The Design and Characterization of DNA-Based Viral Diagnostics
Perez, Jonas William
Early detection of pediatric viruses is critical to effective intervention. A successful clinical tool must have a low detection limit, be simple to use and report results quickly. This work describes the integration of new technologies into viral detection to achieve improved diagnostics. One of the methods developed detects viral RNA using DNA hairpin structures covalently attached to a gold filament.
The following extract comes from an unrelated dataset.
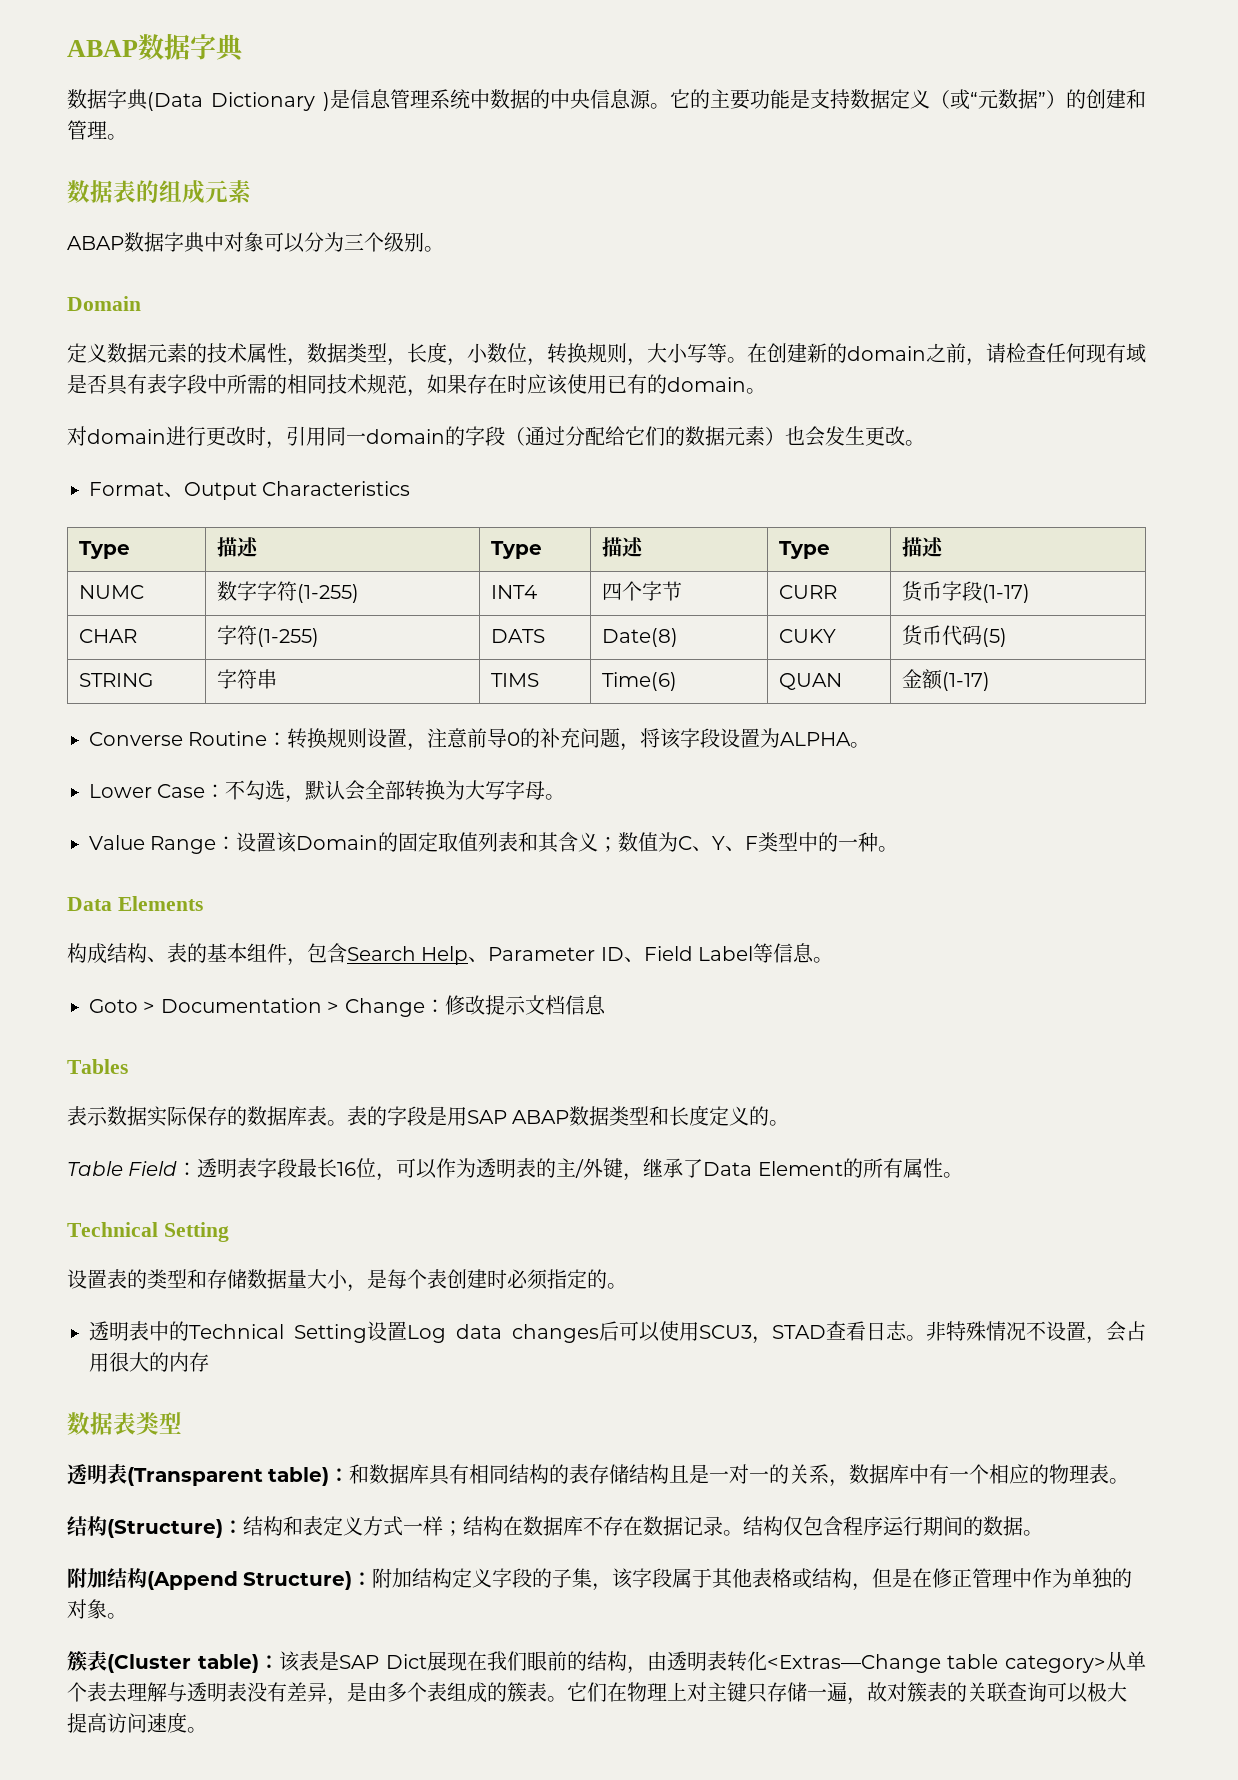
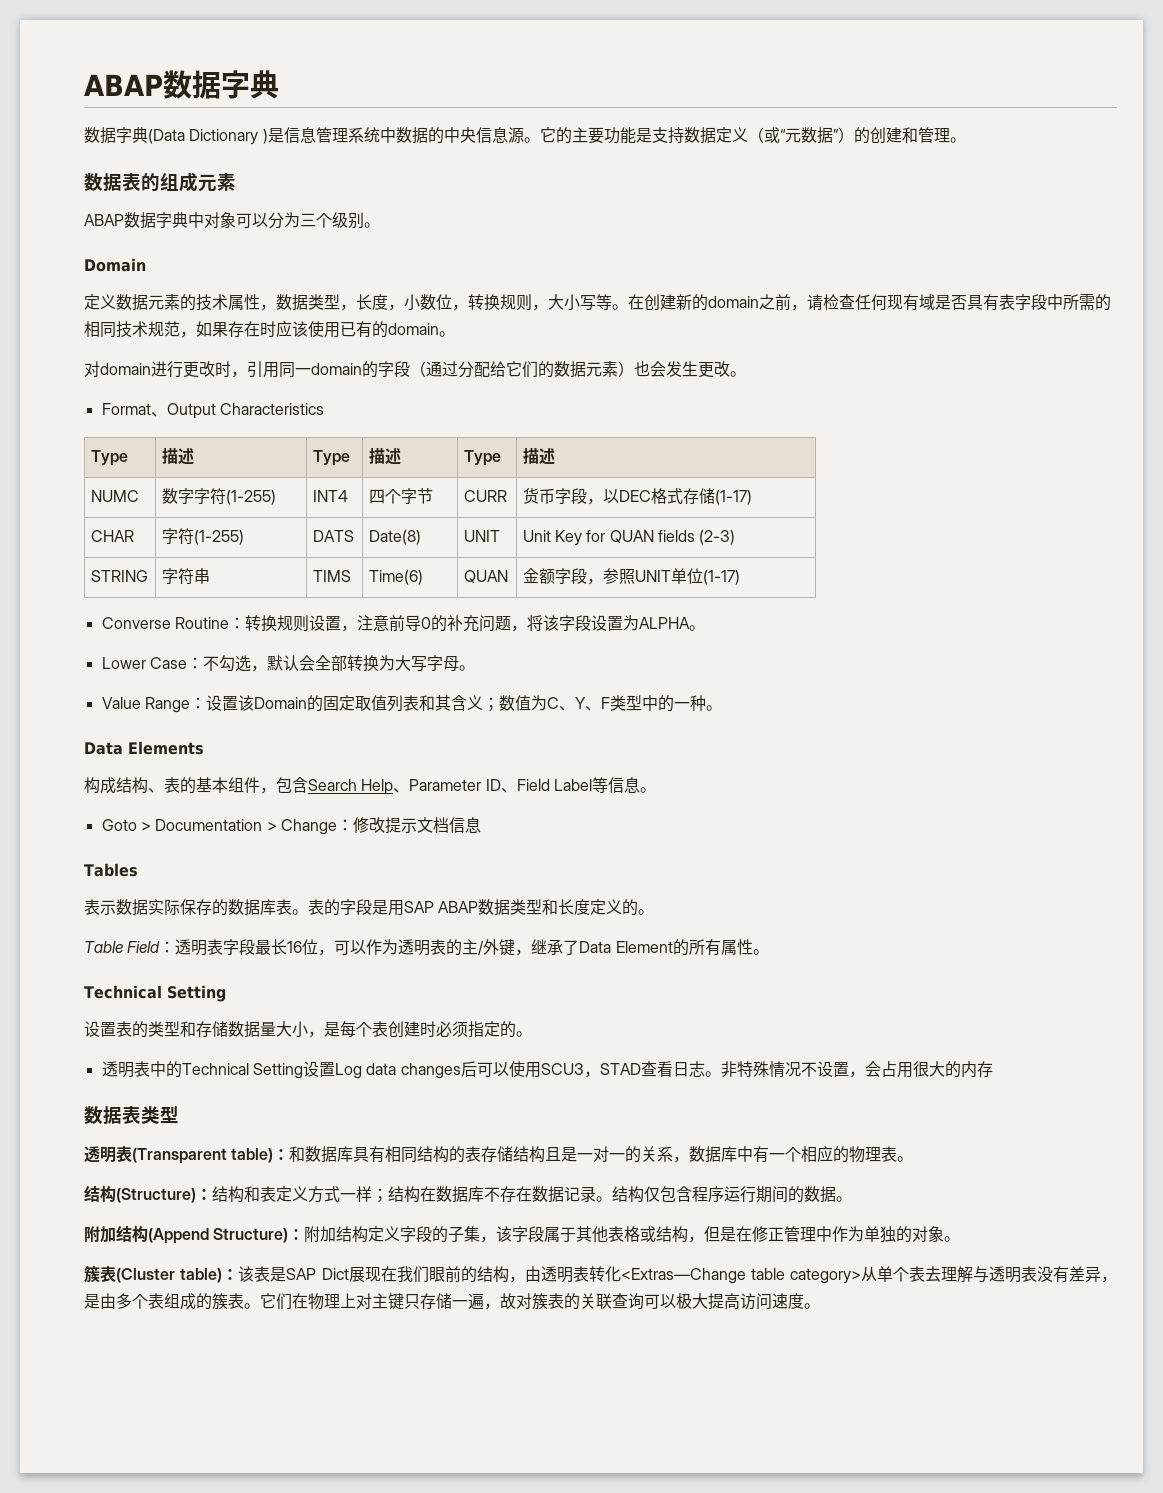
(982, 591) none -> [586,488,715,505] ，以DEC格式存储
[778,629,836,643] [901,625,1007,647] CUKY | 货币代码(5) -> [463,530,500,542] [522,530,736,546] UNIT | Unit Key for QUAN fields (2-3)
(943, 679) none -> [554,568,703,585] 字段，参照UNIT单位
In this design, the gold filament serves both to simplify processing and enable fluorescence detection. The approach was evaluated by assaying for the presence of respiratory syncytial virus (RSV) using the DNA hairpin probe covalently attached to a gold-clad filament. The filament functionalized with probes was immersed in a capillary tube containing viral RNA, moved to subsequent capillary tubes for rinsing and then scanned for fluorescence. The lower limit of detection was determined to be 11.9 PFU. This lower limit of detection was ~200 times better than a standard comparison ELISA. The simplicity of the core assay makes this approach attractive for further development as a viral detection platform in a clinical setting. A second method developed, nanoparticle amplified immuno-PCR (NPA-IPCR), combines antibody recognition of traditional ELISA with a 50-fold nanoparticle valence amplification step followed by amplification by PCR. The assay detects a viral surface protein using an antibody bound to a gold nanoparticle cofunctionalized with thiolated DNA which is a hybridized to tag DNA, giving a tag DNA to antibody ratio of 50 to 1. When virus particles are present, a liquid phase three component “sandwich” complex is formed comprised of the gold nanoparticle construct, virus and an antibody functionalized magnetic particle used for extraction. Post extraction, DNA tags are released upon heating and detected via real-time PCR. The limit of detection of the assay was compared to ELISA and RT-PCR using respiratory syncytial virus infected HEp-2 cells. NPA-IPCR showed a ~4000-fold improvement in the limit of detection compared to ELISA and a 4-fold improvement compared to traditional RT-PCR. With the ability to detect exceptionally low virus concentrations, NPA-IPCR offers a viable platform for the development of an early-stage diagnostic.